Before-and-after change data
Content starts

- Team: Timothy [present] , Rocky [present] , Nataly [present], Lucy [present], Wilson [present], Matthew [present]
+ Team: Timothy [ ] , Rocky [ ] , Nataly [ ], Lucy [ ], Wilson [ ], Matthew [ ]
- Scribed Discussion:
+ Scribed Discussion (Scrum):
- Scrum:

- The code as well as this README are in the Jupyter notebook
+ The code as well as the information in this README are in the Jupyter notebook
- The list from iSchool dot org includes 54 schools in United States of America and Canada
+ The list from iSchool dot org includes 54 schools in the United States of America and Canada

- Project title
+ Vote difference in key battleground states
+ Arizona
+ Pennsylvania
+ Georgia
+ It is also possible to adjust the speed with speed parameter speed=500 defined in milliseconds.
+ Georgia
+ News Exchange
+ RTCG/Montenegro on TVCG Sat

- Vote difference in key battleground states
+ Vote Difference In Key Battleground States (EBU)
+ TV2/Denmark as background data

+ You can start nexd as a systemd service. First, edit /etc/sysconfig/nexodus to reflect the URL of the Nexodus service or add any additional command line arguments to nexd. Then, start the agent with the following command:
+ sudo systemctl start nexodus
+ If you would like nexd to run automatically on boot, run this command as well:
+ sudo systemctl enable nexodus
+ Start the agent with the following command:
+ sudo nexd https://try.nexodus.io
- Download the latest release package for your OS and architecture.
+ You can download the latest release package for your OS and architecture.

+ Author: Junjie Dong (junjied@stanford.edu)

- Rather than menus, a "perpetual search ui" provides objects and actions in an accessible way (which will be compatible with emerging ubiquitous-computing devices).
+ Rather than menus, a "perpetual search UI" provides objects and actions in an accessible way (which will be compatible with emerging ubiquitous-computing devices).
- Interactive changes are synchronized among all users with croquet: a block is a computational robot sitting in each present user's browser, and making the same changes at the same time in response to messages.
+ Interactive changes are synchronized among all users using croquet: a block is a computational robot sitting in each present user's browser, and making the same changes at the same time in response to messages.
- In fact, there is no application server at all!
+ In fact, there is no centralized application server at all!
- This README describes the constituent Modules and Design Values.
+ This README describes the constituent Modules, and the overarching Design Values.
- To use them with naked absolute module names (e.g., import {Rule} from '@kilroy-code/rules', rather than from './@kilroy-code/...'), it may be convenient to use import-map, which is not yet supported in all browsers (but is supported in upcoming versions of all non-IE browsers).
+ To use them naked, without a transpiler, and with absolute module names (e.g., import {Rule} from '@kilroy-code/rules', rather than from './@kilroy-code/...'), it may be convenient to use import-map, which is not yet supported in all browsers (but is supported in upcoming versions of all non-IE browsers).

Content ends

Transcribe the records from their first line. Stop after the line with "- Interactive changes", including it.

- Team: Timothy [present] , Rocky [present] , Nataly [present], Lucy [present], Wilson [present], Matthew [present]
+ Team: Timothy [ ] , Rocky [ ] , Nataly [ ], Lucy [ ], Wilson [ ], Matthew [ ]
- Scribed Discussion:
+ Scribed Discussion (Scrum):
- Scrum:

- The code as well as this README are in the Jupyter notebook
+ The code as well as the information in this README are in the Jupyter notebook
- The list from iSchool dot org includes 54 schools in United States of America and Canada
+ The list from iSchool dot org includes 54 schools in the United States of America and Canada

- Project title
+ Vote difference in key battleground states
+ Arizona
+ Pennsylvania
+ Georgia
+ It is also possible to adjust the speed with speed parameter speed=500 defined in milliseconds.
+ Georgia
+ News Exchange
+ RTCG/Montenegro on TVCG Sat

- Vote difference in key battleground states
+ Vote Difference In Key Battleground States (EBU)
+ TV2/Denmark as background data

+ You can start nexd as a systemd service. First, edit /etc/sysconfig/nexodus to reflect the URL of the Nexodus service or add any additional command line arguments to nexd. Then, start the agent with the following command:
+ sudo systemctl start nexodus
+ If you would like nexd to run automatically on boot, run this command as well:
+ sudo systemctl enable nexodus
+ Start the agent with the following command:
+ sudo nexd https://try.nexodus.io
- Download the latest release package for your OS and architecture.
+ You can download the latest release package for your OS and architecture.

+ Author: Junjie Dong (junjied@stanford.edu)

- Rather than menus, a "perpetual search ui" provides objects and actions in an accessible way (which will be compatible with emerging ubiquitous-computing devices).
+ Rather than menus, a "perpetual search UI" provides objects and actions in an accessible way (which will be compatible with emerging ubiquitous-computing devices).
- Interactive changes are synchronized among all users with croquet: a block is a computational robot sitting in each present user's browser, and making the same changes at the same time in response to messages.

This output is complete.